Company constantly looks out for opportunities to establish more BMW dealerships in China’s biggest cities
by NUR HANANI AZMAN / pic by HUSSEIN SHAHARUDDIN
SIME Darby Bhd plans to allocate over RM500 million in capital expenditure (capex) for the year ending June 30, 2021 (FY21), to strengthen its new car dealerships.
“Mostly will be deployed on car showrooms — new dealerships that we are actually able to get in China (Greenfield),” Sime Darby CFO Mustamir Mohamad told reporters in a virtual media briefing.
The capex is lower than the RM560 million capex it spent in FY20.
The conglomerate’s group CEO Datuk Jeffri Salim Davidson (picture) said the company constantly looks out for opportunities to establish more BMW dealerships in China’s biggest cities.
“From time to time, we get given certain areas in certain cities. For example, we opened up a new dealership in Chengdu. The capex we have will be used for new showrooms and land. It is not a cheap exercise.
“BMW is a very aspirational product for many middle-class for the Chinese people.

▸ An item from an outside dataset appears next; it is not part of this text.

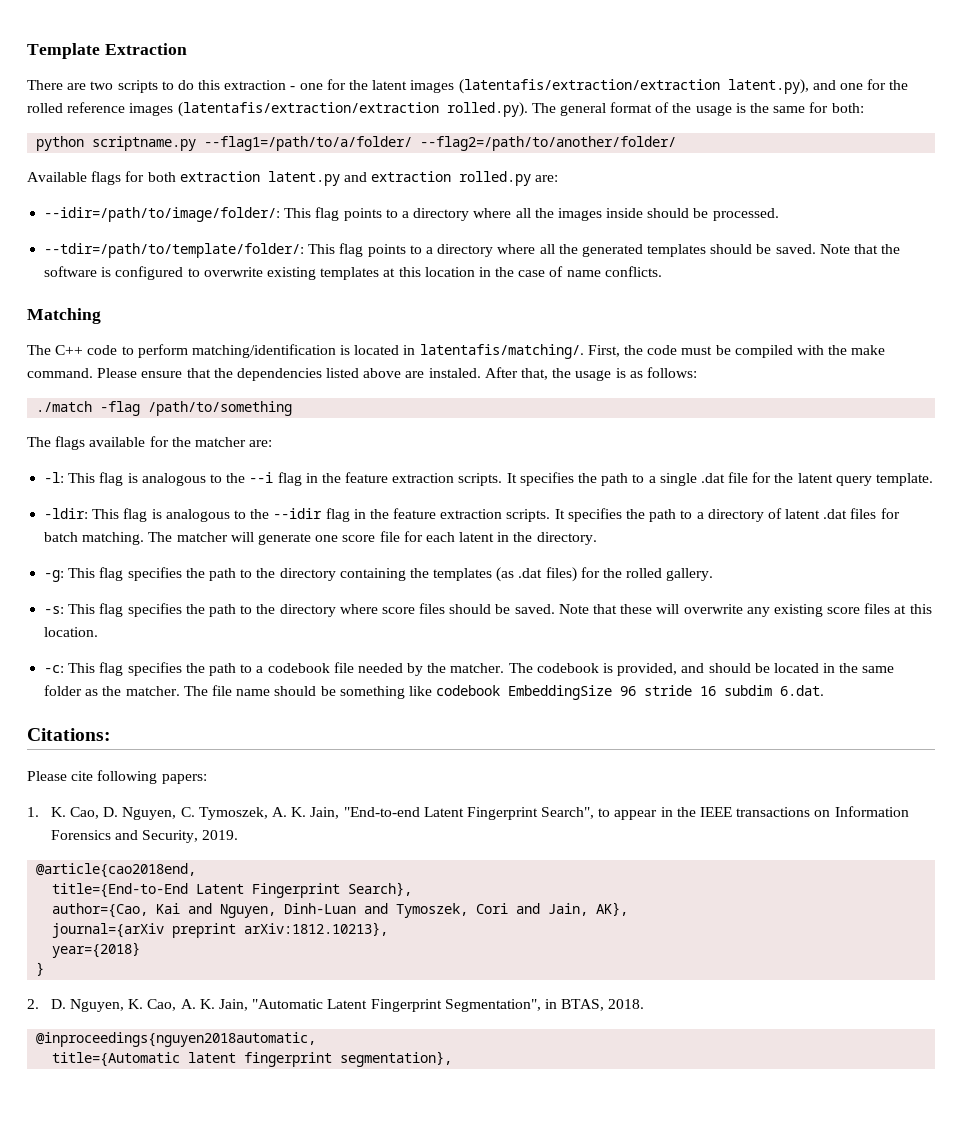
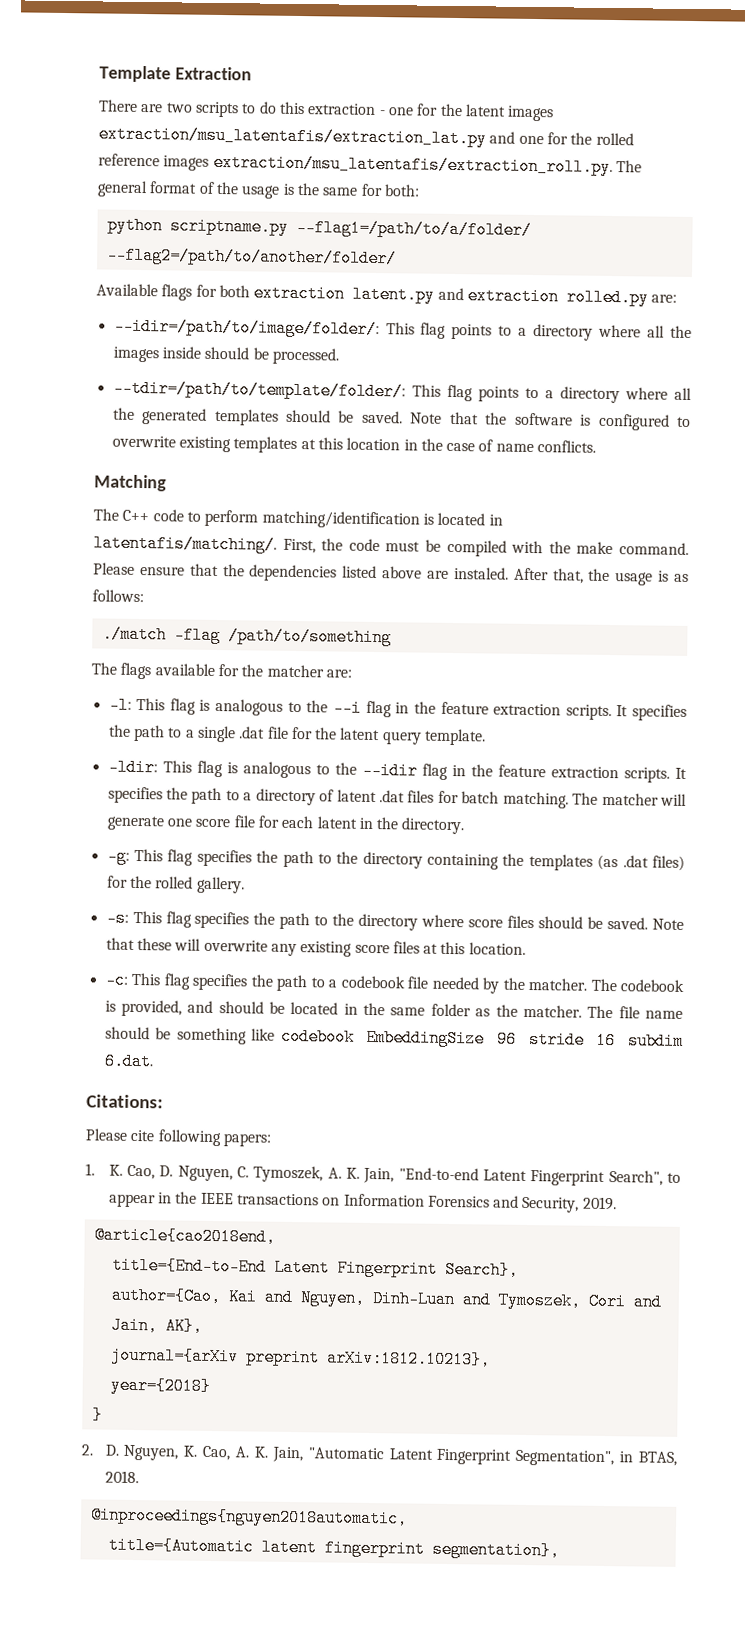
[458,79,809,94] (latentafis/extraction/extraction latent.py), -> [98,125,487,148] extraction/msu_latentafis/extraction_lat.py
[177,102,528,117] (latentafis/extraction/extraction rolled.py). -> [212,153,613,176] extraction/msu_latentafis/extraction_roll.py.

Hence, there is more upside in this segment moving forward,” he said.
The group reported a net profit of RM281 million for the first quarter ended Sept 30, 2020 (1Q21), a 14.2% increase from 1Q20 on strong growth in the group’s motors division, particularly in China.
Revenue for the quarter was up 14.8% year-on-year to RM10.9 billion.
Jeffri said the group currently has no plans to dispose of any of its non-core assets due to poor market valuations due to Covid-19 pandemic.
“Timing is not the best at the moment as the market is slow and weak.
“We are not desperately in a hurry to push through things as we want to wait and make sure we get a good deal before we dispose of any more assets,” he added.
Earlier this year, Sime Darby group disposed of its 30% stake in Tesco Malaysia to Thailand’s Charoen Pokphand Group.
“Some of the conditional approval was received from Thailand’s Trade Competition Commission and also our Ministry of Domestic Trade and Consumer Affairs.
“We are going through the conditions, and that should hopefully be completed within the next month,” he said.
In April, Sime Darby’s wholly owned subsidiaries, Sime Darby Allied Products Bhd and Sime Darby Holdings Bhd, entered into conditional agreements with CP Retail Development Co Ltd, Tesco Holdings BV and Tesco plc for the disposal.
The group is expected to record an estimated net gain on disposal of RM270 million from the proposed deal.
Jeffri expressed his optimism the motors division would still continue to receive a strong demand and be the main contributor to the group earnings for FY21.
“We see growth in China is good with the continual urbanisation, growing of the middle-class group and affluent community,” he said.
Moving forward, Jeffri said Sime Darby’s strategies remain the same in the last few years.
“Firstly, we broadly focus on improving our returns for invested capital. This includes managing balance sheets, cost and investments. We want to do something in China, as there are the growth opportunity and divestment of our non-core assets,” he added.
Asked on the possible listing of Ramsay Sime Darby Health Care, Jeffri said the decision will be made between six and nine months as the conglomerate would need to carefully evaluate the corporate exercise.
He said Sime Darby’s healthcare segment was impacted by the Covid-19 as people were hesitant to visit hospitals, which reduced inpatient and outpatient counts for the group.